Triple-Agent Cells Fight Tumours

By Stephen Luntz

Immune cells that have been co-opted by tumours to assist their growth could be returned to a health-assisting role as a result of an Italian–Australian collaboration.

TIE2-expressing monocytes (TEMs) are cells that normally serve to create blood vessels and remodel tissue after damage. However, tumours co-opt them to generate the rapid growth of blood vessels they need to sustain their lethal growth. They are also used to help the tumour suppress the immune response that the body would otherwise use to fight it.

However, Dr Roberta Mazzieri of the University of Queensland’s Diamantina Institute recognised that the need for tumours to incorporate TEMs was a point of vulnerability. In combination with researchers at the Italy’s San Raffaele Scientific Institute she has removed stem cells from the bone marrow of mice and modified them to produce interferon-alpha.

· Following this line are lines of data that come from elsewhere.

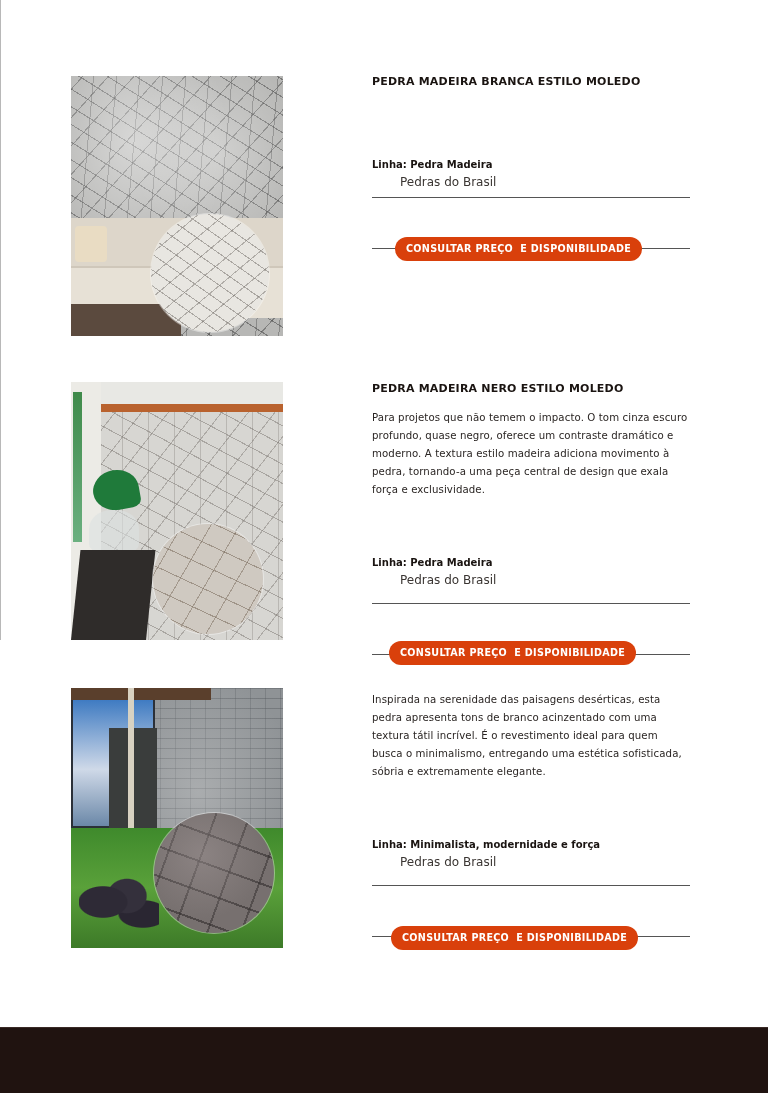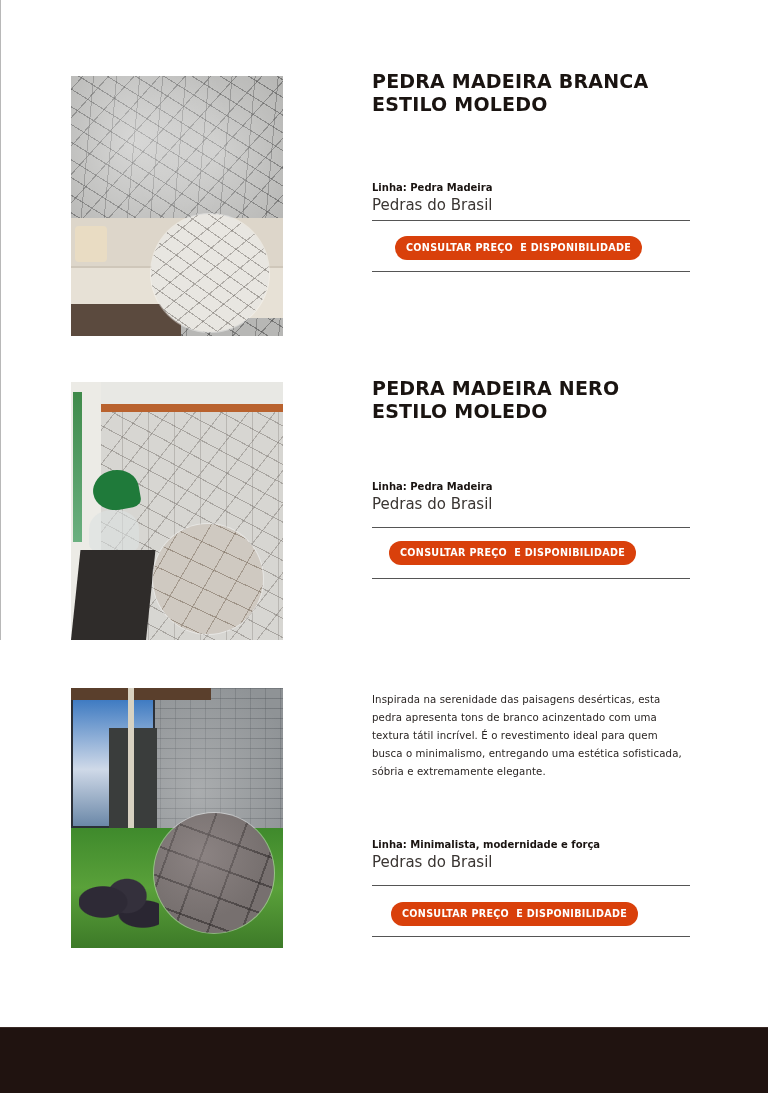--- a/index.html
+++ b/index.html
@@ -9,35 +9,36 @@
     .left-rule { position: absolute; left: 0; top: 0; width: 1px; height: 640px; background: #b8b8b8; }
 
     .product { position: absolute; left: 0; width: 768px; }
     .product .photo {
       position: absolute; left: 71px; width: 212px; height: 260px; overflow: hidden;
     }
     .product .info { position: absolute; left: 372px; width: 318px; }
 
     .title {
       font-family: "DejaVu Sans", sans-serif; font-weight: 700;
-      font-size: 19px; line-height: 23px; letter-spacing: 0.2px; color: #1a1411;
+      font-size: 11px; line-height: 23px; letter-spacing: 0.2px; color: #1a1411;
       text-transform: uppercase;
     }
     .desc {
       margin-top: 9px; font-size: 10.2px; line-height: 18px; color: #2a2523;
       letter-spacing: 0.1px;
     }
     .line-label { font-size: 10px; font-weight: 700; color: #1a1411; line-height: 16px; margin-top: 36px; }
-    .brand { font-size: 15px; color: #3a3532; line-height: 18px; }
+    .brand { font-size: 12px; color: #3a3532; line-height: 18px; margin-left: 28px; }
     .rule { height: 1px; background: #555; width: 318px; }
     .cta {
       display: inline-block; background: #d9400b; color: #fff; border-radius: 12px;
       font-weight: 700; font-size: 9.6px; letter-spacing: 0.3px;
       padding: 5px 11px; line-height: 14px; white-space: pre; cursor: pointer;
       text-transform: uppercase;
+      margin-top: 24px;
     }
 
     .footer { position: absolute; left: 0; top: 1027px; width: 768px; height: 66px; background: #201310; border-top: 1px solid #3a2a26; }
 
     
     .stone-wall-light {
       background-color: #b7b7b5;
       background-image:
         radial-gradient(ellipse at 30% 25%, rgba(255,255,255,0.45), transparent 45%),
         radial-gradient(ellipse at 70% 30%, rgba(255,255,255,0.35), transparent 40%),
@@ -115,20 +116,21 @@
     <div style="position:absolute;left:30px;top:22px;width:182px;height:8px;background:#b9622e;"></div>
     <div style="position:absolute;left:0;top:0;width:30px;height:258px;background:#ecebe6;"></div>
     <div style="position:absolute;left:2px;top:10px;width:9px;height:150px;background:linear-gradient(#3f8a4a,#6bb080);"></div>
     <div style="position:absolute;left:22px;top:88px;width:46px;height:40px;background:#1f7a3a;border-radius:50% 50% 20% 50%;transform:rotate(-10deg);"></div>
     <div style="position:absolute;left:18px;top:128px;width:50px;height:42px;background:rgba(220,225,225,0.6);border-radius:45% 45% 20% 20%;"></div>
     <div style="position:absolute;left:0;top:168px;width:75px;height:90px;background:#2f2c2a;transform:skewX(-6deg);transform-origin:bottom left;"></div>
     <div class="swatch swatch-beige" style="left:82px;top:142px;width:110px;height:110px;"></div>
   </div>
   <div class="info" style="top:377px;">
     <h2 class="title">PEDRA MADEIRA NERO ESTILO MOLEDO</h2>
+    <p class="desc">Para projetos que não temem o impacto. O tom cinza escuro profundo, quase negro, oferece um contraste dramático e moderno. A textura estilo madeira adiciona movimento à pedra, tornando-a uma peça central de design que exala força e exclusividade.</p>
     <div style="height:20px;"></div>
     <div class="line-label">Linha: Pedra Madeira</div>
     <div class="brand">Pedras do Brasil</div>
     <div class="rule" style="margin-top:14px;"></div>
     <div style="padding:13px 0 0 17px;height:50px;">
       <span class="cta">CONSULTAR PREÇO  E DISPONIBILIDADE</span>
     </div>
     <div class="rule"></div>
   </div>
 </section>

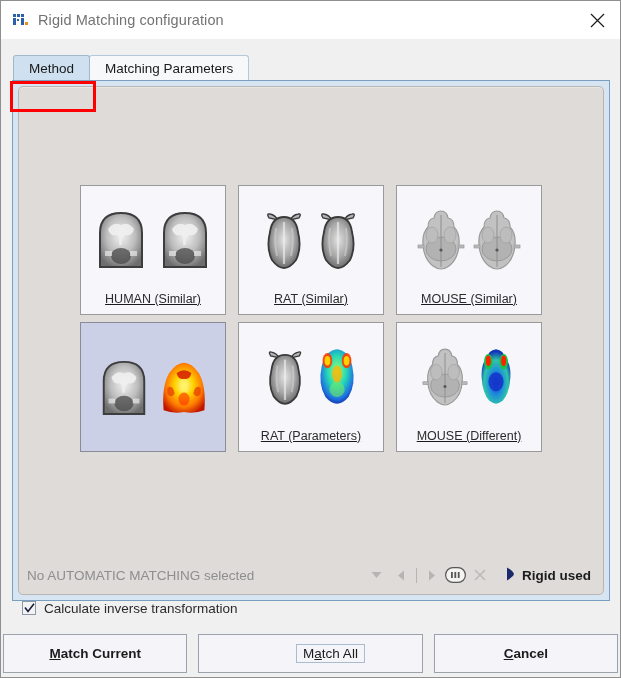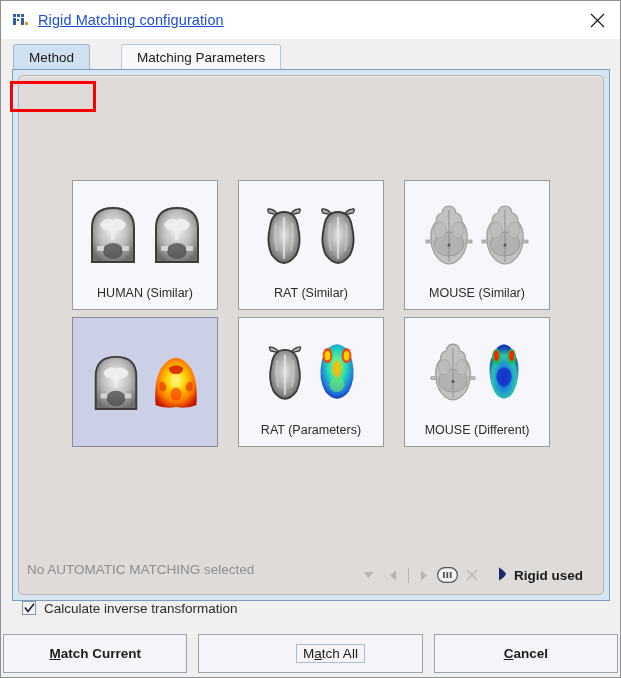--- a/index.html
+++ b/index.html
@@ -40,45 +40,43 @@
   .title-icon {
     width: 18px;
     height: 18px;
     margin-left: 10px;
     margin-right: 9px;
     position: relative;
     flex: 0 0 auto;
   }
   .title-text {
     font-size: 14.5px;
-    color: #1d4ed8;
+    color: #737373;
     letter-spacing: 0.1px;
-    text-decoration: underline;
   }
   .close-btn {
     position: absolute;
     right: 0; top: 0;
     width: 46px;
     height: 38px;
     display: flex;
     align-items: center;
     justify-content: center;
   }
   .close-btn svg { display: block; }
 
   
   .tabstrip {
-    height: 30px;
+    height: 41px;
     background: #f0f0f0;
     position: relative;
     flex: 0 0 auto;
     padding-left: 12px;
     display: flex;
     align-items: flex-end;
-    gap: 32px;
   }
   .tab {
     height: 25px;
     box-sizing: border-box;
     padding: 0 15px;
     display: flex;
     align-items: center;
     font-size: 13.5px;
     color: #1b1b1b;
     border: 1px solid #b5c7d8;
@@ -132,21 +130,22 @@
     flex: 1 1 auto;
     display: flex;
     align-items: center;
     justify-content: center;
     padding-bottom: 44px;
   }
   .grid {
     display: grid;
     grid-template-columns: repeat(3, 146px);
     grid-template-rows: 130px 130px;
-    gap: 7px 20px;
+    gap: 7px 12px;
+    text-decoration: underline;
   }
   .card {
     box-sizing: border-box;
     border: 1px solid #9a9a9a;
     background: #f7f6fa;
     display: flex;
     flex-direction: column;
     align-items: center;
     justify-content: flex-start;
     position: relative;
@@ -169,24 +168,25 @@
     padding-bottom: 9px;
     text-align: center;
     line-height: 1;
   }
   .thumb { display: block; }
 
   
   .statusbar {
     position: absolute;
     left: 8px;
-    right: 16px;
+    right: 8px;
     bottom: 6px;
     height: 26px;
     display: flex;
+    align-items: center;
   }
   .status-text {
     font-size: 13.5px;
     color: #8e8e8e;
     flex: 1 1 auto;
     white-space: nowrap;
   }
   .status-ctrls {
     display: flex;
     align-items: center;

Interferon-alpha returns to battle-readiness tumour-fighting immune cells whose natural instincts are suppressed by tumours. “The interferon-alpha protein has well-known anti-cancer properties, but previous efforts to use it as a cancer treatment have been limited because it has to be administered at high levels, which can be toxic,” says Mazzieri.

If the stem cells produced interferon-alpha in all the forms they transform into, the dose would be toxic. Mazzieri introduced an expression factor so that the interferon is only produced by those stem cells that convert into TEMs. “It was a lot of work to make them do that,” she says, but she has taken the process a step further. The modified TEMs produce interferon-alpha at all times, but production dramatically increases when a TEM is incorporated into a tumour.

“Tumours secrete a factor that tells cells to upregulate a specific gene. We used the promoter of that gene to increase interferon-alpha production,” says Mazzieri. “The effect is so potent you only need a few cells. You have one cell producing interferon-alpha and many cells responding.”

Mazzieri reported the success of her treatment for mice with breast cancer in Science Translational Medicine, and now hopes to demonstrate its applicability to humans. Breast cancer was chosen because “it is a common disease, and we also have a very good mouse model,” but the technique may be applicable to many forms of cancer.